Many municipalities have English versions of hazard maps. You can go to your city, town, or ward office (or their website) to get a copy. In addition to showing the risk of various areas, the map will also show the location of emergency evacuation centers and meeting points.

Sample page of the English version of the flood hazard map prepared by Ibaraki City. The map shows the depth of flooding expected by the overflow of the Ai River for specific neighborhoods. Image: Ibaraki City Hazard Map

5. Get to know and communicate with your neighbors

If you have some Japanese ability (or even if you have very little!), it’s a good idea in general to greet and get to know your neighbors. In an emergency, it is often the case that neighbors will be able to help each other before emergency response teams can get to you.

Preparations as a Typhoon Approaches

1. Stay Informed

Japan has one of the world’s leading natural disaster warning systems. The Japan Meteorological Agency provides almost real-time updates to the public to give warnings of imminent natural disasters, including tsunami and typhoon. These advisories and warnings will be broadcast by radio, television, and the internet.

You will have days of advanced warning, as a typhoon approaches, and as it gets closer, there will be more and more information about where it will make land fall and the direction in which it is moving. It’s a good idea to stay on top of this information as it is broadcast.

The English homepage of the Japan Meteorological Agency (JMA) is the official online source of information on weather advisories.

English home page of the Japan Meteorological Agency.

2. Get almost real time weather updates online

This is the JMA’s official information portal in English, where you can get almost real-time weather updates.

Get almost real-time weather updates through the JMA weather advisory portal.

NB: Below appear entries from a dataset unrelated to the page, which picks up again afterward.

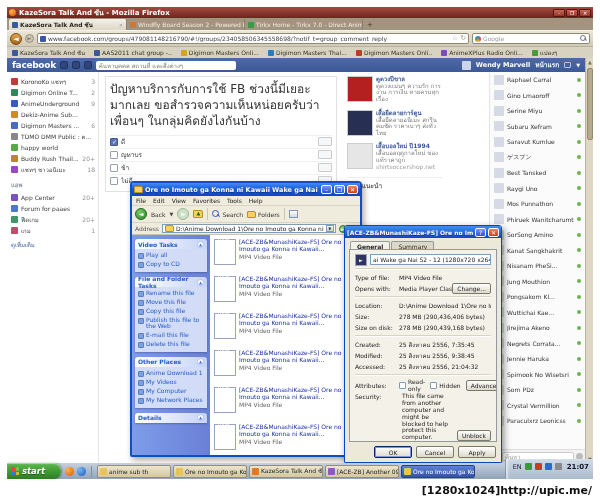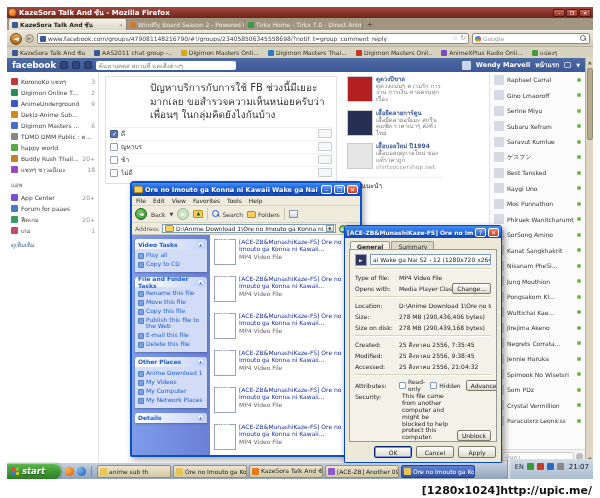"ปัญหาบริการกับการใช้ FB" .post-text { font-size: 10px -> 12px; margin-left: 40px -> none }
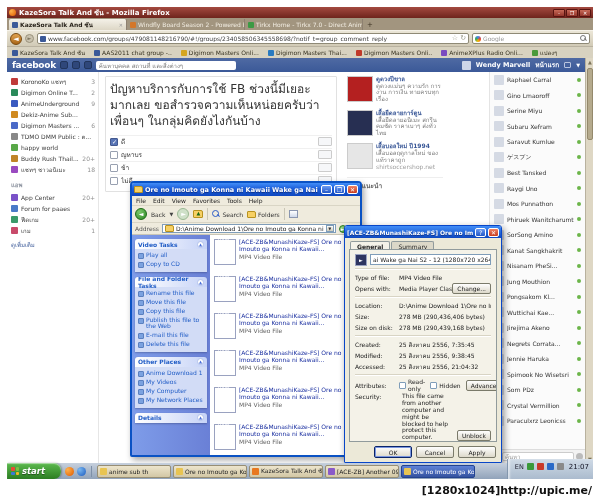"21:07" .clock { font-weight: none -> bold }
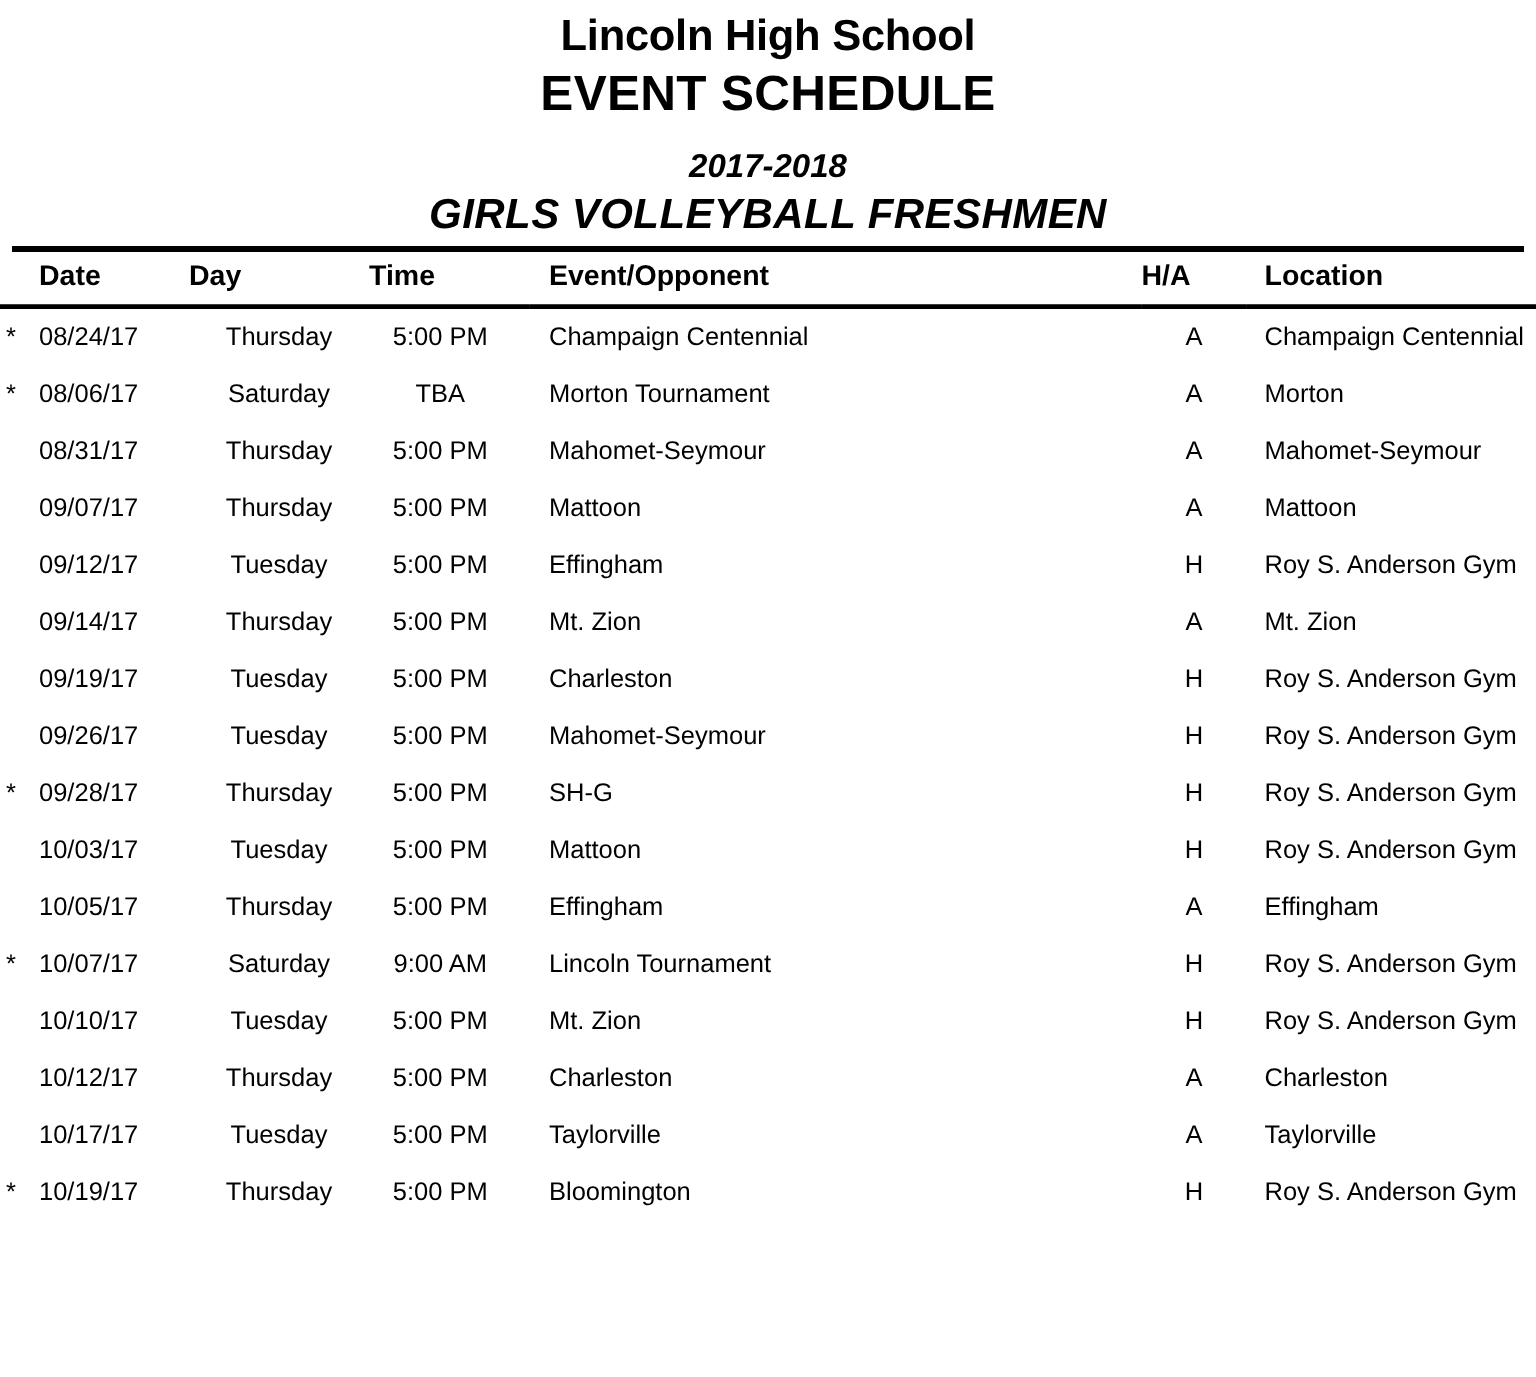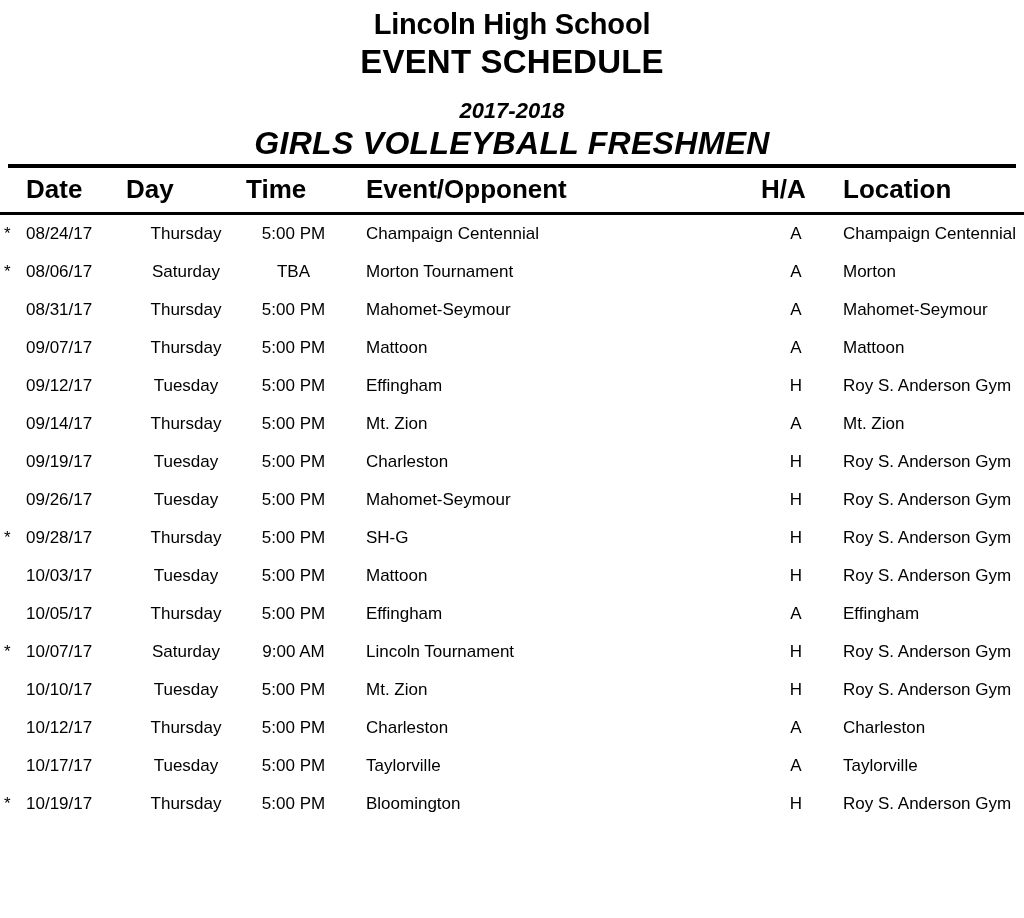"GIRLS VOLLEYBALL FRESHMEN" .sport { font-size: 32px -> 28px }
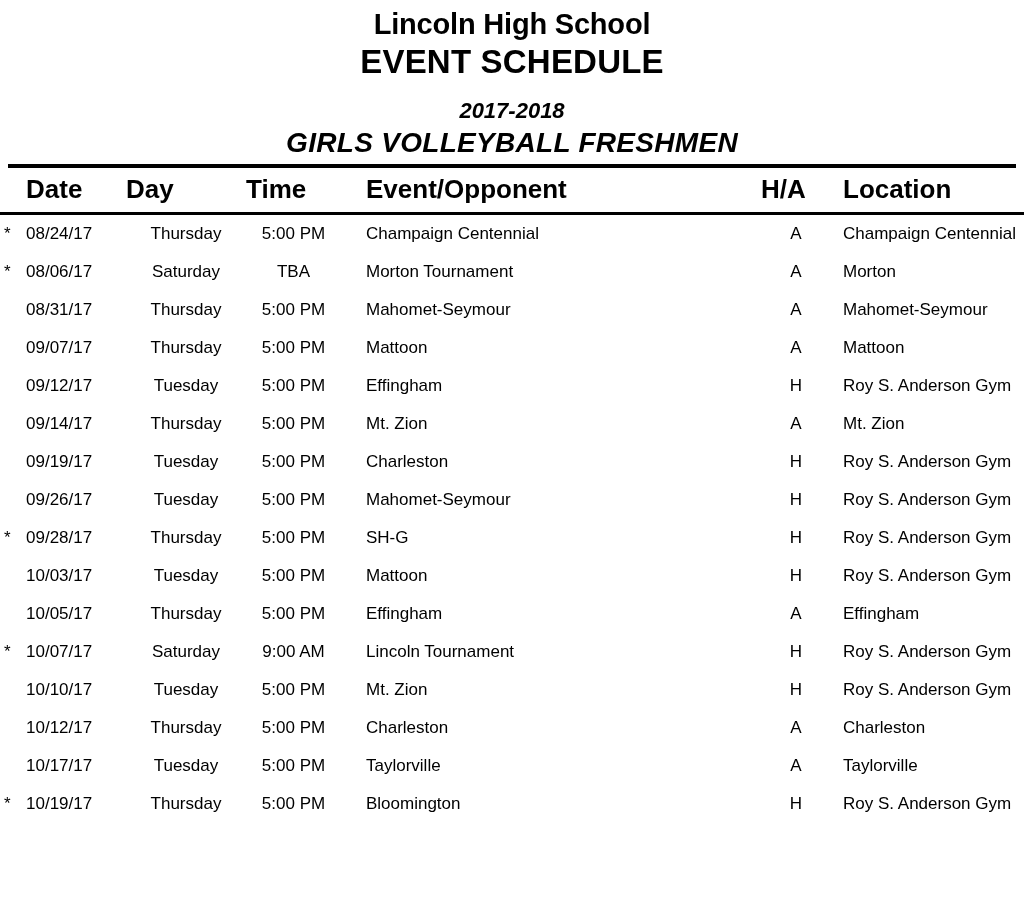"Date" table.schedule th { font-size: 26px -> 19px }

There is also a JMA portal  where you can track typhoons as they approach:

The JMA’s Tropical Cyclone Portal.

3. Lock Down: Close storm windows and tape up windows and secure objects

Many single-family homes in Japan are built with storm windows. If you don’t have storm windows, you can minimize the chance of flying glass by taping up your windows in a crisscross pattern and closing curtains. It’s also good to know that most windows in Japan are made of shatterproof glass.

Take pots, plants, and other objects off of your balcony. Typhoon force winds can be strong enough to blow heavy objects off your balcony or right through a window.

4. Minimize flood damage to your belongings

Minimize flood damage your belongings by moving them off the floor or to the second floor, if you have one.

5. Charge up electronics and secure extra water

Typhoons are dangerous not only because they can cause bodily injury and damage to property. Strong winds can also knock down power lines and disrupt water supply.

Make sure your mobile devices and computer are fully charged. You can also run a bathtub full of water for a large supply of emergency water, in case water supply is interrupted.

One way to keep the contents of your fridge cool in a power black out is to freeze PET bottles of water and use these as ice blocks.

6. If there is a chance you can be stuck outdoors, stay where you are (inside!)

Many companies will let employees leave work early so they will not be caught outdoors or in the subway during a typhoon. If there is a chance that you will be stuck outdoors, stay indoors where you are until the storm passes. This also means that it is a good idea to carry some portable emergency supplies (like water and food) with you at all times.

What to do in the middle of a typhoon

1. Stay indoors

As a typhoon is approaching and in the midst of a typhoon, do not go outside! The danger is not just from high winds, but also flash flooding, landslides and possibly flying objects.

If you are trying to evacuate by car, remember that wipers do not work when there is more than 20-mm of rainfall an hour and that that cars can hydroplane if the tires hit more water than they can scatter.

2. If you are outdoors, don’t go near rivers, canals and the ocean

The JMA advises that people do not go near rivers and canals because in a typhoon, you can easily misjudge the location of a water boundary and be pulled in. The danger from going near the ocean is from a storm surge.